Esto permitió desalambrar la palabra “campo”, acaparada como tantas otras cosas por los sectores del campo concentrado, planteando que hay “otro campo”, un “campo que produce alimentos” y cuyas reivindicaciones no tienen nada que ver con la defensa de privilegios. Este nuevo paraguas también permitió abrir vínculos con otros sectores de pequeños y medianos chacareros y cooperativas, que producen para el mercado interno.

La enseñanza de la lechuga

A un año del 27F de 2019 somos más los y las que elegimos la lechuga. Los sectores que buscamos la soberanía alimentaria de nuestro pueblo hemos avanzado mucho.

Nuestras comunidades son mucho más receptivas a nuestros planteos, se multiplicaron con fuerza las experiencias concretas de organización para producir y acceder a alimentos sanos a precios justos, y tanta lucha ha logrado mover algunos engranajes en los distintos poderes del Estado y en distintos niveles.
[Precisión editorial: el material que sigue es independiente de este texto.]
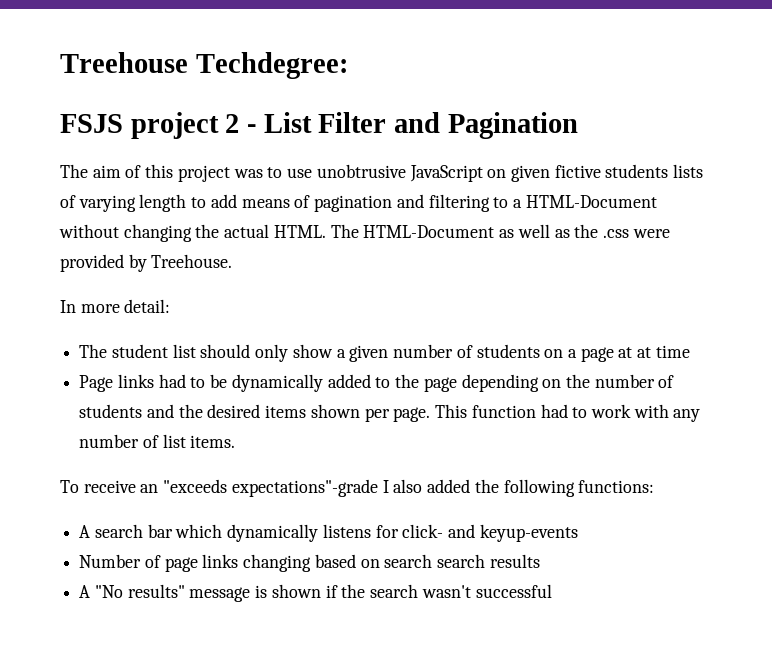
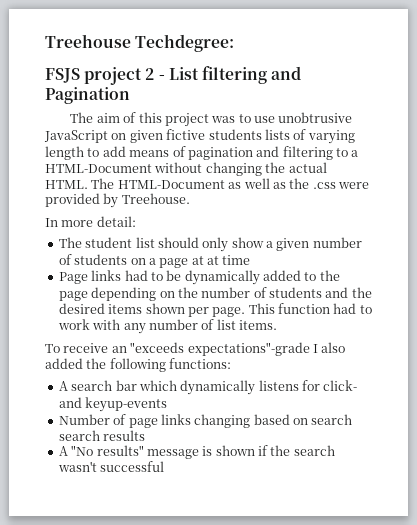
- FSJS project 2 - List Filter and Pagination
+ FSJS project 2 - List filtering and Pagination

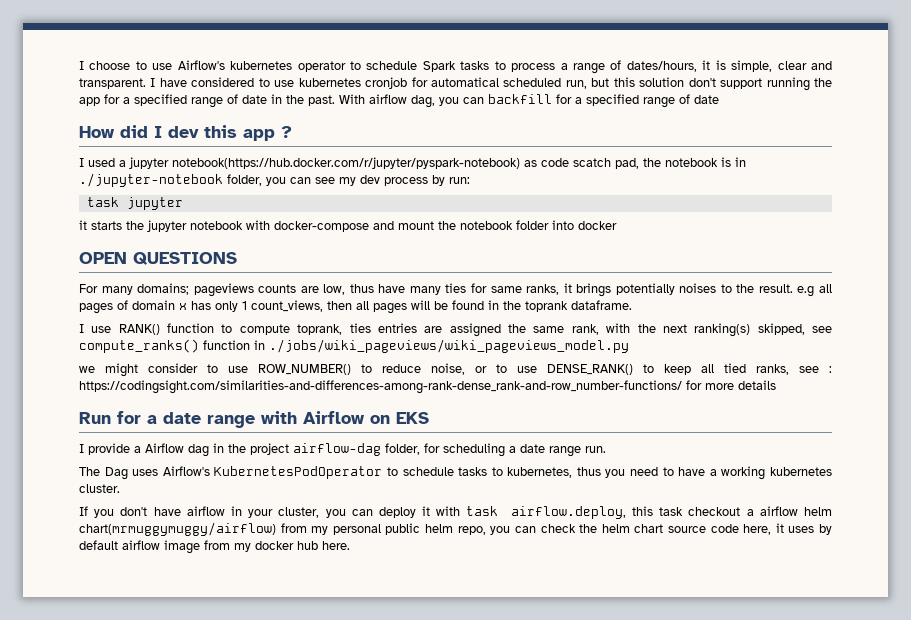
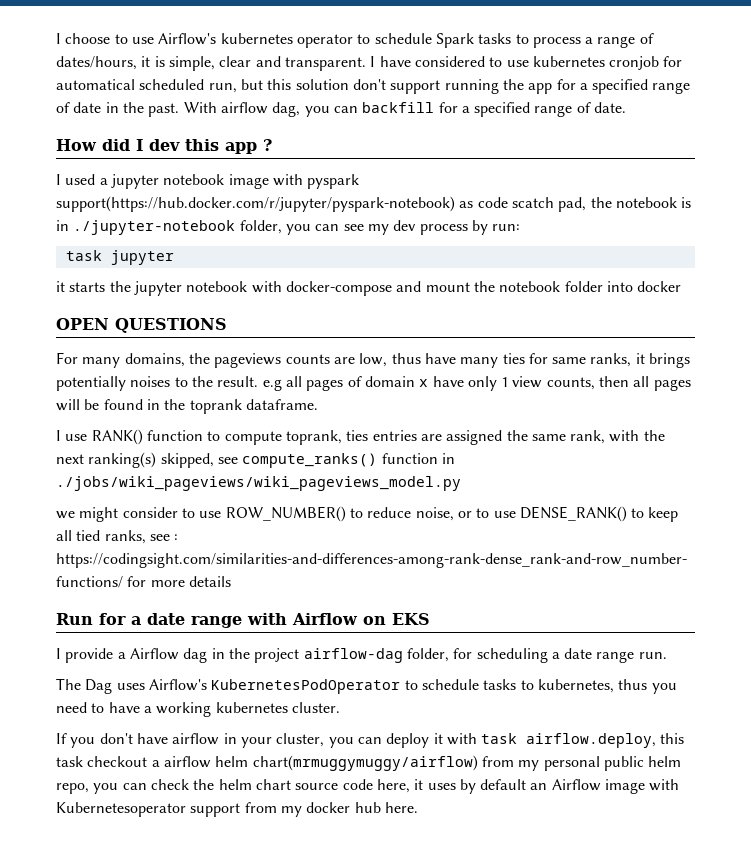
- With airflow dag, you can backfill for a specified range of date
+ With airflow dag, you can backfill for a specified range of date.
- I used a jupyter notebook(https://hub.docker.com/r/jupyter/pyspark-notebook) as code scatch pad, the notebook is in ./jupyter-notebook folder, you can see my dev process by run:
+ I used a jupyter notebook image with pyspark support(https://hub.docker.com/r/jupyter/pyspark-notebook) as code scatch pad, the notebook is in ./jupyter-notebook folder, you can see my dev process by run:
- For many domains; pageviews counts are low, thus have many ties for same ranks, it brings potentially noises to the result. e.g all pages of domain x has only 1 count_views, then all pages will be found in the toprank dataframe.
+ For many domains, the pageviews counts are low, thus have many ties for same ranks, it brings potentially noises to the result. e.g all pages of domain x have only 1 view counts, then all pages will be found in the toprank dataframe.
- If you don't have airflow in your cluster, you can deploy it with task airflow.deploy, this task checkout a airflow helm chart(mrmuggymuggy/airflow) from my personal public helm repo, you can check the helm chart source code here, it uses by default airflow image from my docker hub here.
+ If you don't have airflow in your cluster, you can deploy it with task airflow.deploy, this task checkout a airflow helm chart(mrmuggymuggy/airflow) from my personal public helm repo, you can check the helm chart source code here, it uses by default an Airflow image with Kubernetesoperator support from my docker hub here.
La nueva administración nacional ha tenido una serie de gestos importantes de cara a los planteos que sostuvimos históricamente, y se espera su traducción en hechos concretos: en diciembre pasado el Foro Agrario les ha presentado los 21 puntos a los ministros entrantes. Se realizaron presentaciones en más de 10 provincias profundizando propuestas desde las particularidades territoriales y productivas. En muchas de ellas hay debates concretos alrededor de distintos aspectos del modelo agropecuario, y sectores de la política que durante mucho tiempo fueron refractarios empiezan a parar la oreja.

Desde estas páginas venimos abordando esta complejidad en curso, pero no queríamos dejar pasar esta fecha para celebrarla; proponernos una mirada retrospectiva que nos permita balancear el camino y afrontar los desafíos por venir. Sostener con fuerza las posiciones; ganar la calle, tener la audacia de hacerlo, y buscar aliados, quizá sea lo que subrayamos con más énfasis porque aún en el contexto más oscuro, fue la clave para abrir horizontes nuevos.